# when NFs go crazy



## Kilgore Trout (Jun 25, 2010)

Ventricity said:


> this makes me lose hope in everything...sigh. i almost puked, couldn't watch the whole thing. what do you other NTs think about this?
> 
> YouTube - Who are The Starseed Indigos? Part 1


Yesss... take your soul-path through the planes of 5th dimensional consciousness by transcending your body vehicle. Express your vomit reflex to the magic arena of upchucked corn beef hash.


----------



## susurration (Oct 22, 2009)

When NT's go crazy-


----------



## dagnytaggart (Jun 6, 2010)

FUCK., I heard cops HIDE RUN Pig sheriff


----------



## Lokkye (Dec 28, 2009)

it's 100% factual I think it explains the meaning of life and everything quite clearly...

[/sarcasm]


----------



## possiBri (Jan 4, 2011)

I was IMMEDIATELY turned off by the music... sorry couldn't watch it at all, reminded me too much of stuff I was forced to be around as a child, lol


----------



## Gentlemen (Nov 18, 2010)

I think part of me died watching the video. It might have been my left foot. It's looking slightly necrotic.


----------



## aboyeraboyer (Sep 24, 2009)

I'm an NF and I almost died laughing. I don't think we're all _that_ bad. I still couldn't watch the whole thing. They sounded like one of those "lets all get together and kill ourselves" cults.


----------



## Eylrid (Jun 25, 2009)

I'm going to play it every night just before I fall asleep.


----------



## Ventricity (Mar 30, 2009)

That's it! I'm making a tin foil hat!


----------



## peddroelm (Feb 23, 2011)

They should play this video on a 24/7 loop in max security prisons.


----------



## NeedsNewNameNow (Dec 1, 2009)

I couldn't watch the video, but I put my hands on the monitor and absorbed its vibes. I've achieved a whole new understanding! Thanks OP!!


----------



## sonicdrink (Aug 11, 2010)

OMGWTFLMFAOROFLCOPTER. Lol, whut?

I only got through 3/4 of the video. 

"They liuve with these giufts... blah blah blah"

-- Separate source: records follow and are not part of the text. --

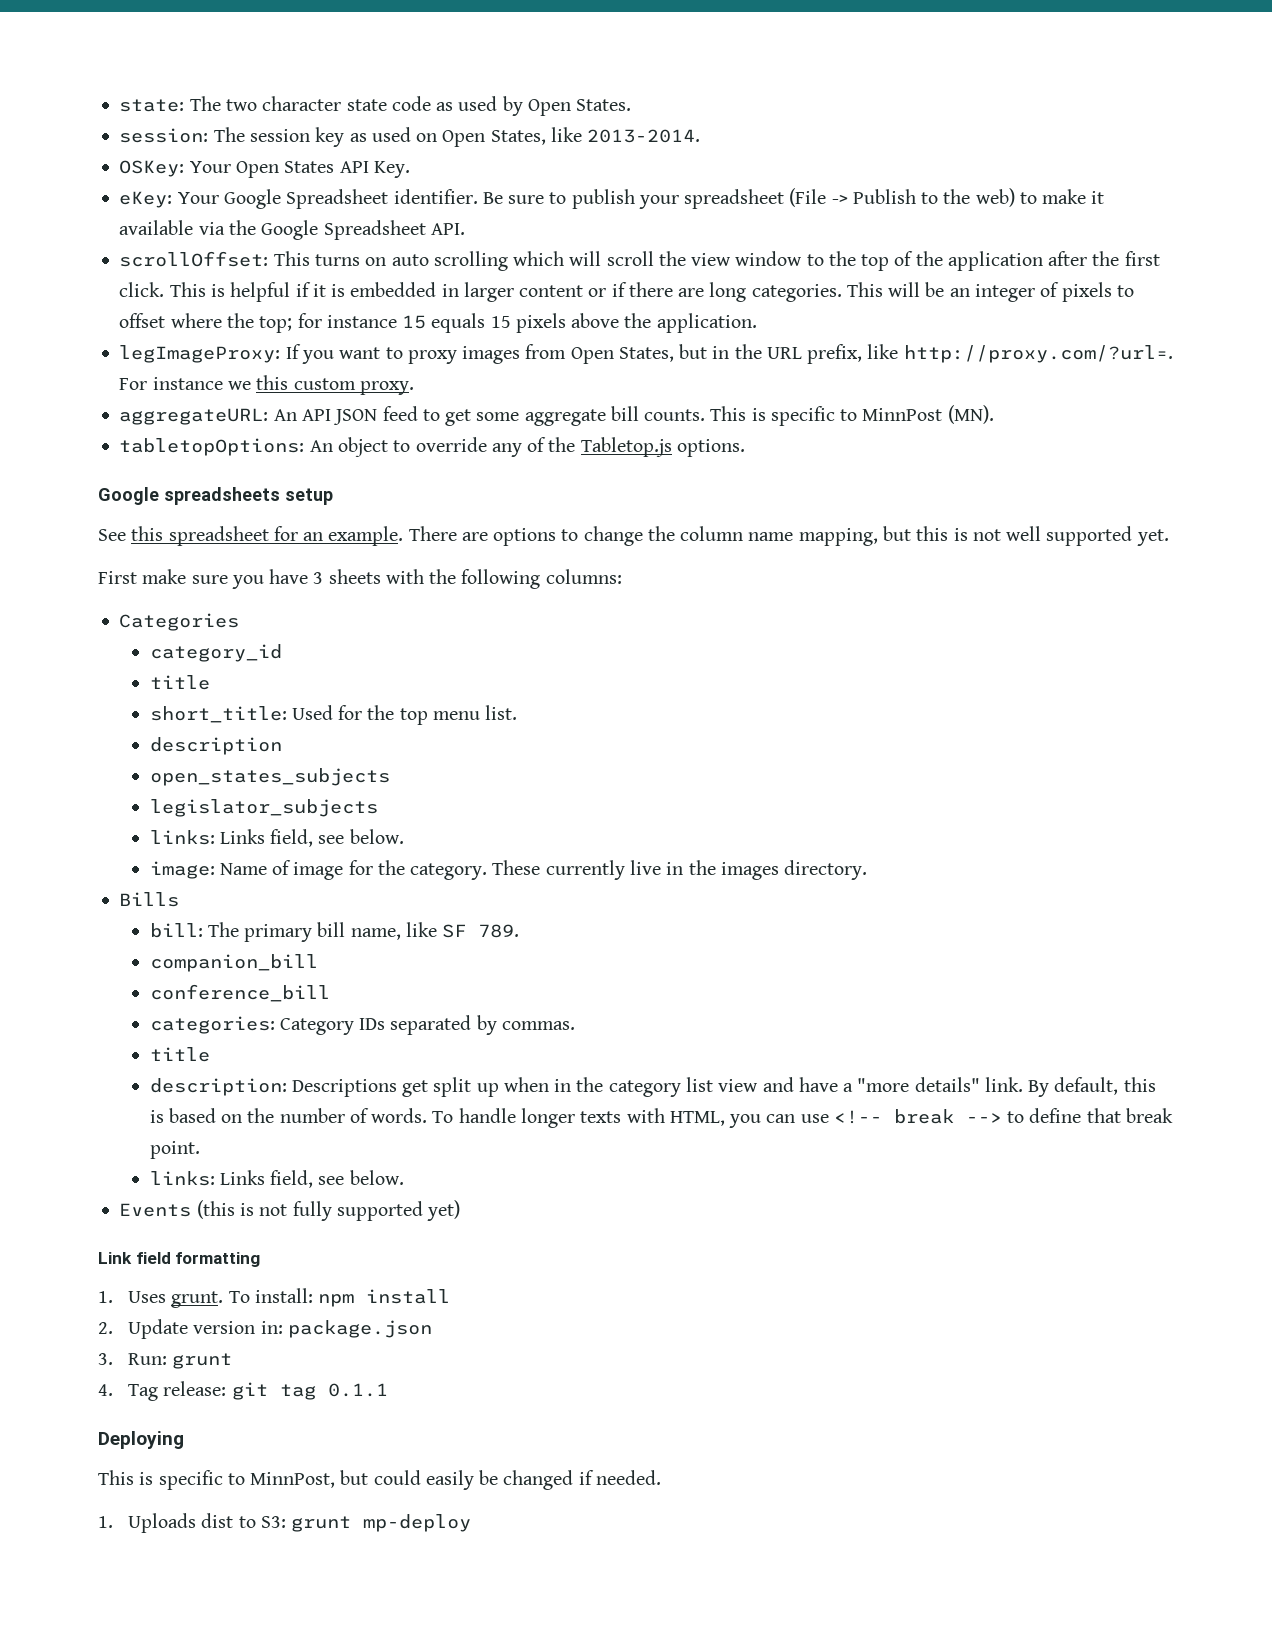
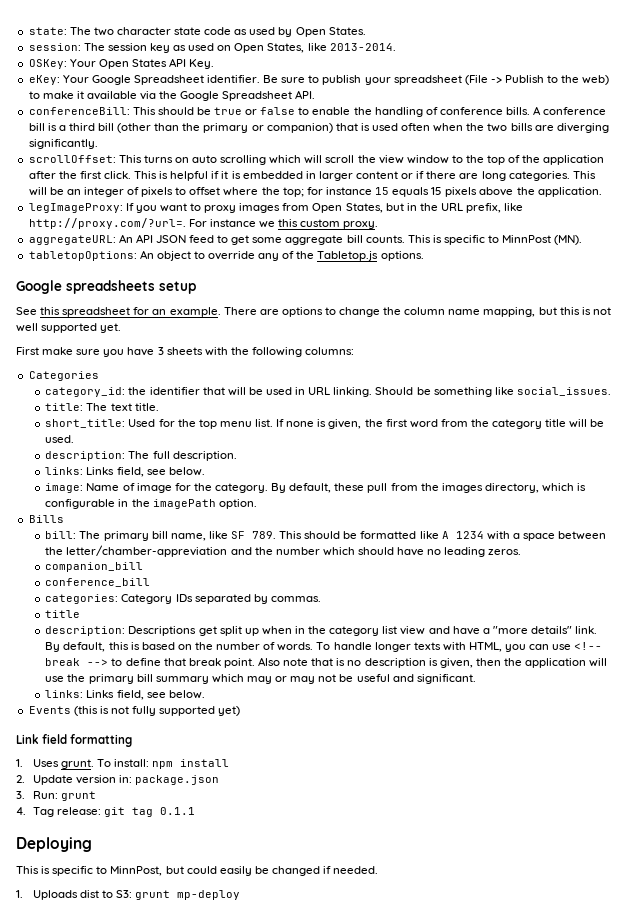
(465, 229) none -> [28,106,607,117] [28,123,609,133] [28,139,98,149] // conferenceBill: This should be true or false to enable the handling of conference bills. A conference bill is a third bill (other than the primary or companion) that is used often when the two bills are diverging significantly.
[149,644,282,662] [149,675,210,690] category_id // title -> [45,387,611,397] [45,403,159,411] category_id: the identifier that will be used in URL linking. Should be something like social_issues. // title: The text title.
[149,737,282,755] [149,768,390,786] [149,799,378,817] // description // open_states_subjects // legislator_subjects -> [276,419,605,429] [45,435,75,443] [45,451,237,461] If none is given, the first word from the category title will be used. // description: The full description.
[492,860,868,880] These currently live in the images directory. -> [271,483,587,493] [45,499,257,509] By default, these pull from the images directory, which is configurable in the imagePath option.
(520, 931) none -> [279,531,607,541] [45,545,522,557] This should be formatted like A 1234 with a space between the letter/chamber-appreviation and the number which should have no leading zeros.
(200, 1150) none -> [257,657,608,668] [45,674,476,684] Also note that is no description is given, then the application will use the primary bill summary which may or may not be useful and significant.

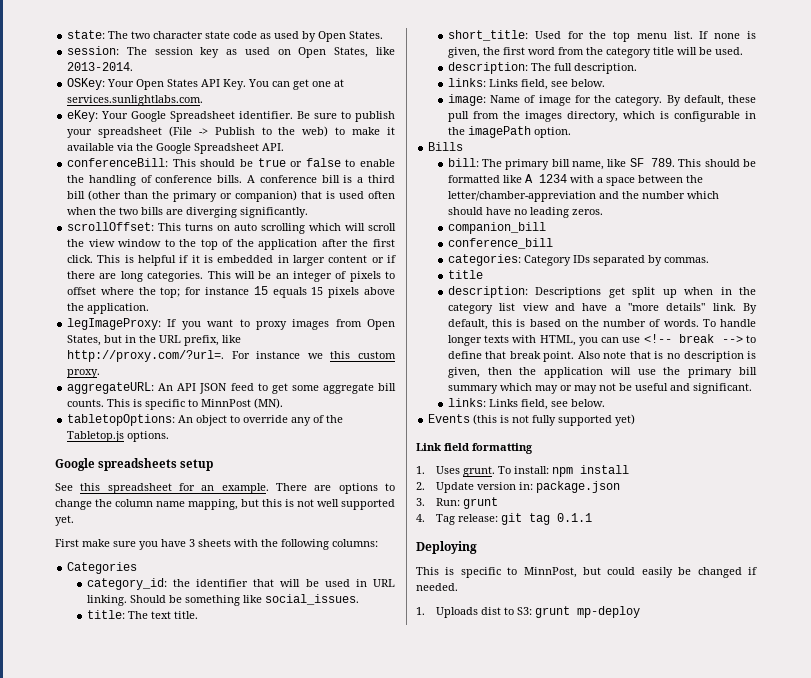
(215, 64) none -> [248,79,345,90] [67,95,204,106] You can get one at services.sunlightlabs.com.

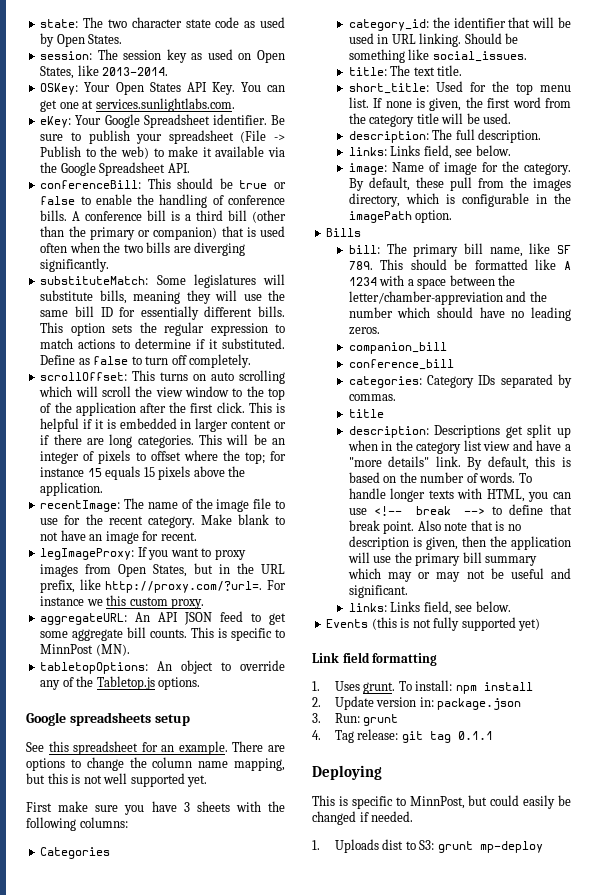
(309, 212) none -> [40,274,285,288] [40,290,285,304] [40,306,285,320] [40,322,285,336] [40,338,285,349] [40,354,252,368] // substituteMatch: Some legislatures will substitute bills, meaning they will use the same bill ID for essentially different bills. This option sets the regular expression to match actions to determine if it substituted. Define as false to turn off completely.
(150, 308) none -> [40,498,285,512] [40,514,285,528] [40,530,197,544] // recentImage: The name of the image file to use for the recent category. Make blank to not have an image for recent.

unicorns, pegasus, dolphins, rainbows, fire? rainbow, omg u r so speshullll! geez. I swear. I don't know what kind of cult she's in but this video just gives me the creeps....


----------



## Hastings (Jan 8, 2011)

Too bad only one level of my consciousness could grasp it.


----------



## The Proof (Aug 5, 2009)

thanks for the vid, it made me feel all warm and fuzzy :laughing:


----------



## Mr.Xl Vii (Jan 19, 2011)

ahhahahhaha I googled this shit. I've found communities filled with crazy folks that believe this stuff.


----------



## affezwilling (Feb 1, 2011)

I don't know whether to point and laugh at the stupidity or feel sorry for how pathetic they are.


----------